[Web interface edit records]
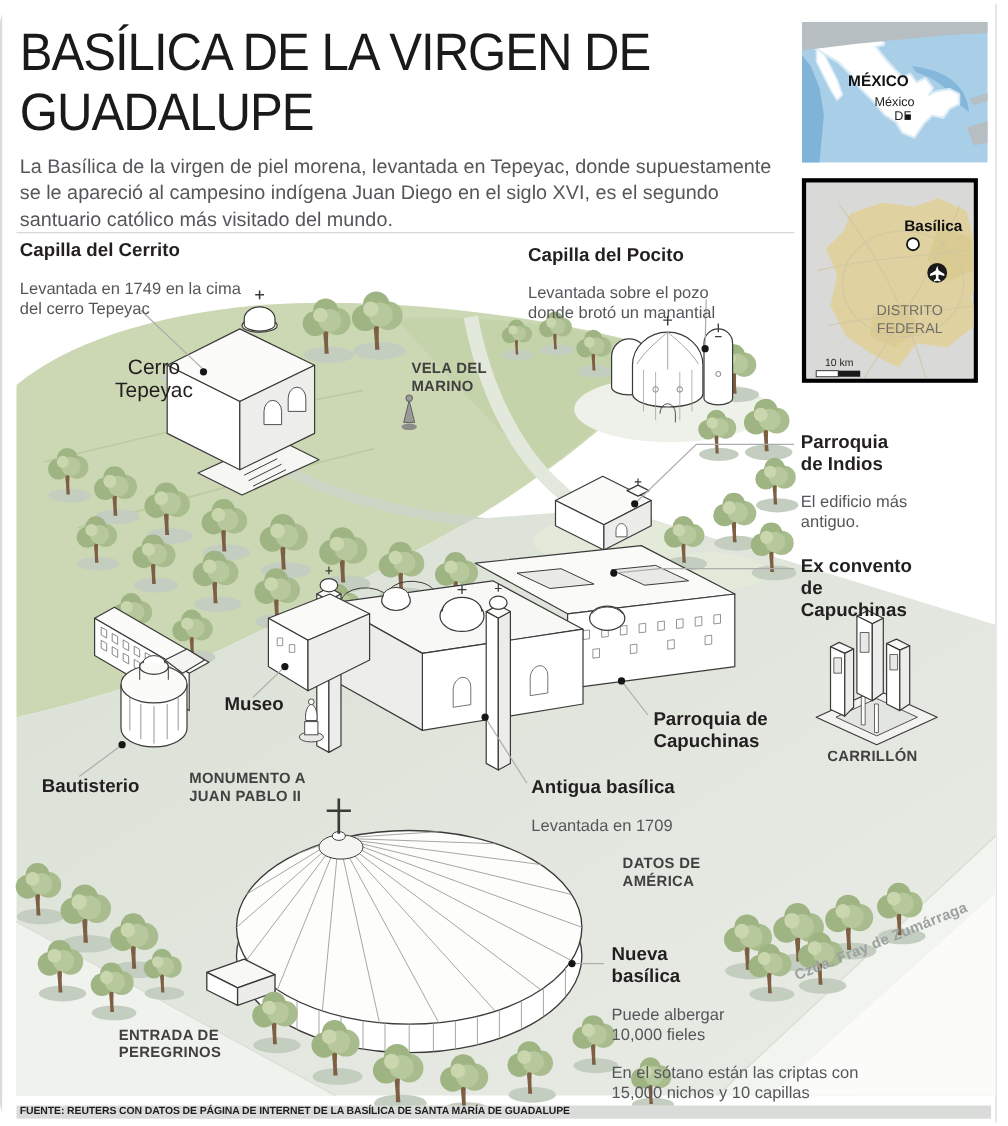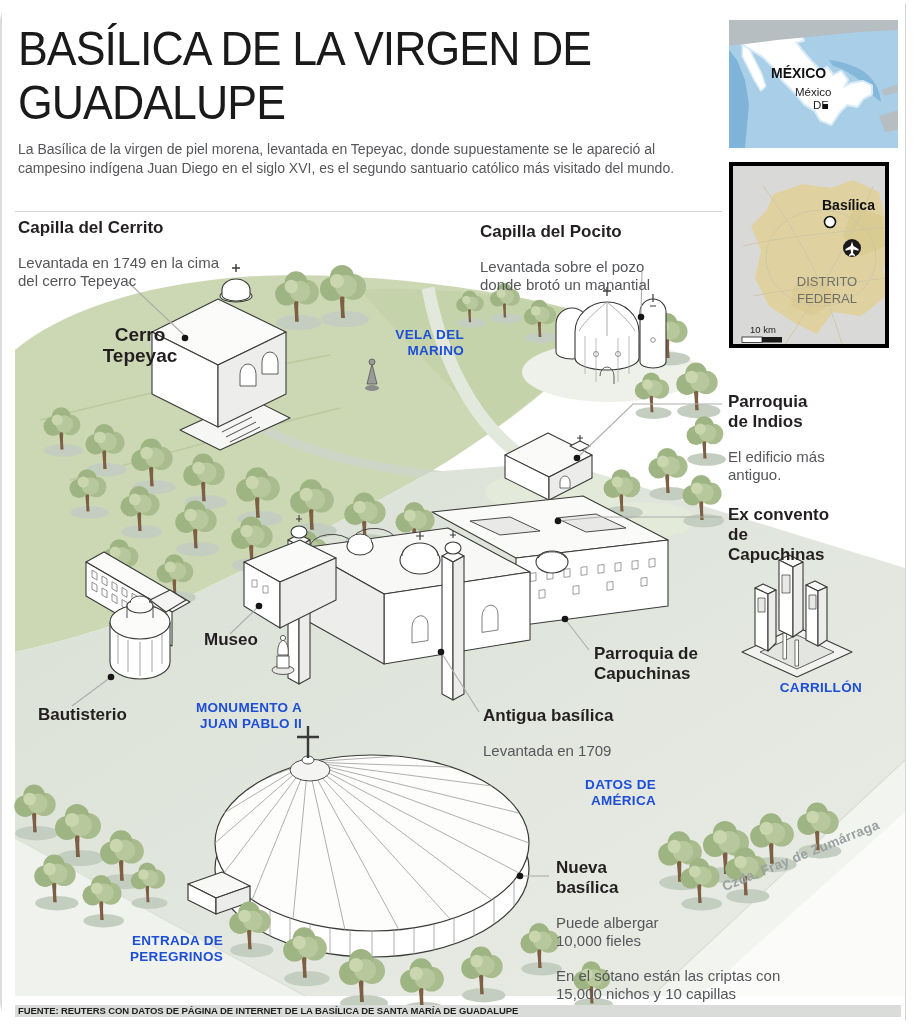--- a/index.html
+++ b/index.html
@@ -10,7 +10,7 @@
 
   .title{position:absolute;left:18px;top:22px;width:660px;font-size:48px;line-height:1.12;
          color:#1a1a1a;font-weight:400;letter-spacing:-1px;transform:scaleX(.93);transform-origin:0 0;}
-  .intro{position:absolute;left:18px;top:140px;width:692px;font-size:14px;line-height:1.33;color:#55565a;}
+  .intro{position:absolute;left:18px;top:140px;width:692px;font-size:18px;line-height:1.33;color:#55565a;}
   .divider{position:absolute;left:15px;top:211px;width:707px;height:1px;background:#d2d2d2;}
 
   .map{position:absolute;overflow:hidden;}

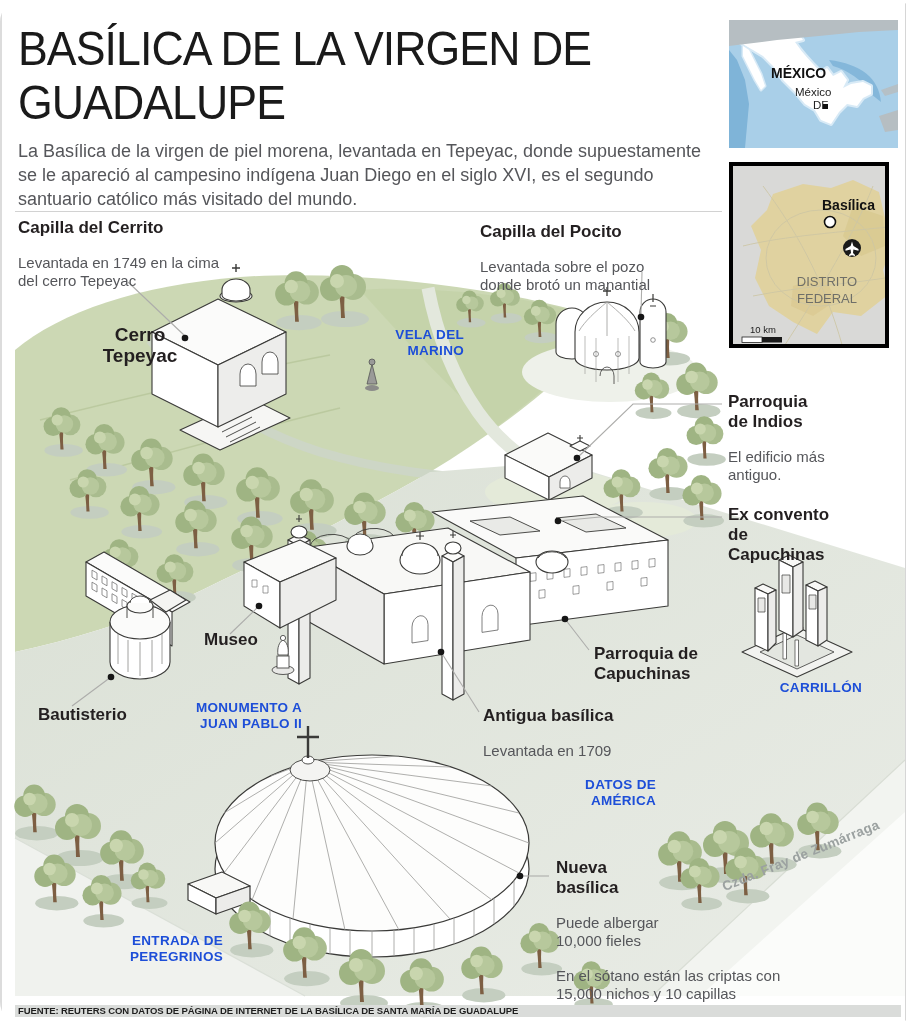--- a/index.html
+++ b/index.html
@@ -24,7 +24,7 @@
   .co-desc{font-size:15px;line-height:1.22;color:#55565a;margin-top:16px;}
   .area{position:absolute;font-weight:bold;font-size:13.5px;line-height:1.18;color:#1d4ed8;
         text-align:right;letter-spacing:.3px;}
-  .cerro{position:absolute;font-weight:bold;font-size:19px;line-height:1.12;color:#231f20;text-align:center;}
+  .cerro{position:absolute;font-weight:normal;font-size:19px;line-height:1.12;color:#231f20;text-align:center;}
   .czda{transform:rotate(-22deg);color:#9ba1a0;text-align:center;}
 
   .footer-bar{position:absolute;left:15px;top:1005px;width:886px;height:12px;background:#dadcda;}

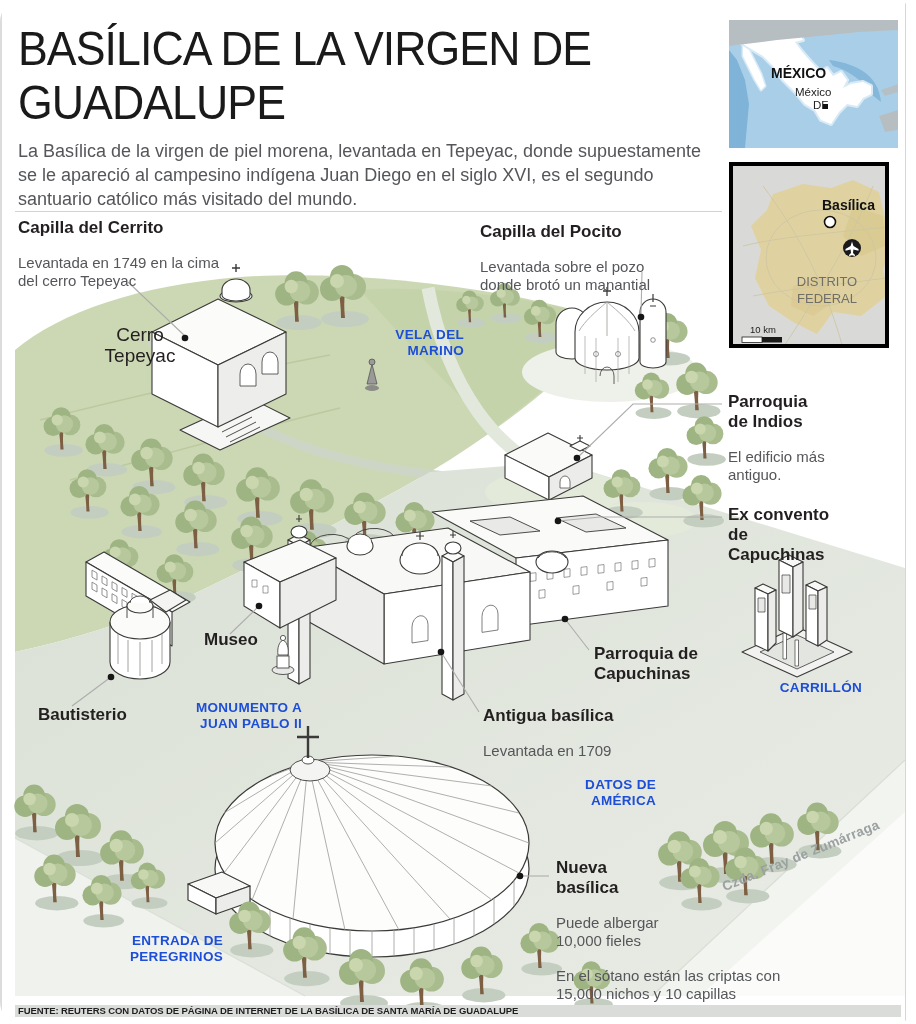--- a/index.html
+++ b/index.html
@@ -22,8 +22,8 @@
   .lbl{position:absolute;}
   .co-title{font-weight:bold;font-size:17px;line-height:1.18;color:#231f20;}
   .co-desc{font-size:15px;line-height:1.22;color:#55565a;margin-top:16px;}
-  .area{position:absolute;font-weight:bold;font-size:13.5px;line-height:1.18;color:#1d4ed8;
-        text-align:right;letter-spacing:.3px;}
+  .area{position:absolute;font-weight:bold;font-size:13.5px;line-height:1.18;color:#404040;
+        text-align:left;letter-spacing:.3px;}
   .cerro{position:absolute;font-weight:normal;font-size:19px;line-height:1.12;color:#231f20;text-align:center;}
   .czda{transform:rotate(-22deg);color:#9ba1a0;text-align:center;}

> _INSTRUCTIONS FOR THE TASK_: Where a line in the records above contains the string "intro", copy that line.

> _RESPONSE TO THIS EXERCISE_:
-  .intro{position:absolute;left:18px;top:140px;width:692px;font-size:14px;line-height:1.33;color:#55565a;}
+  .intro{position:absolute;left:18px;top:140px;width:692px;font-size:18px;line-height:1.33;color:#55565a;}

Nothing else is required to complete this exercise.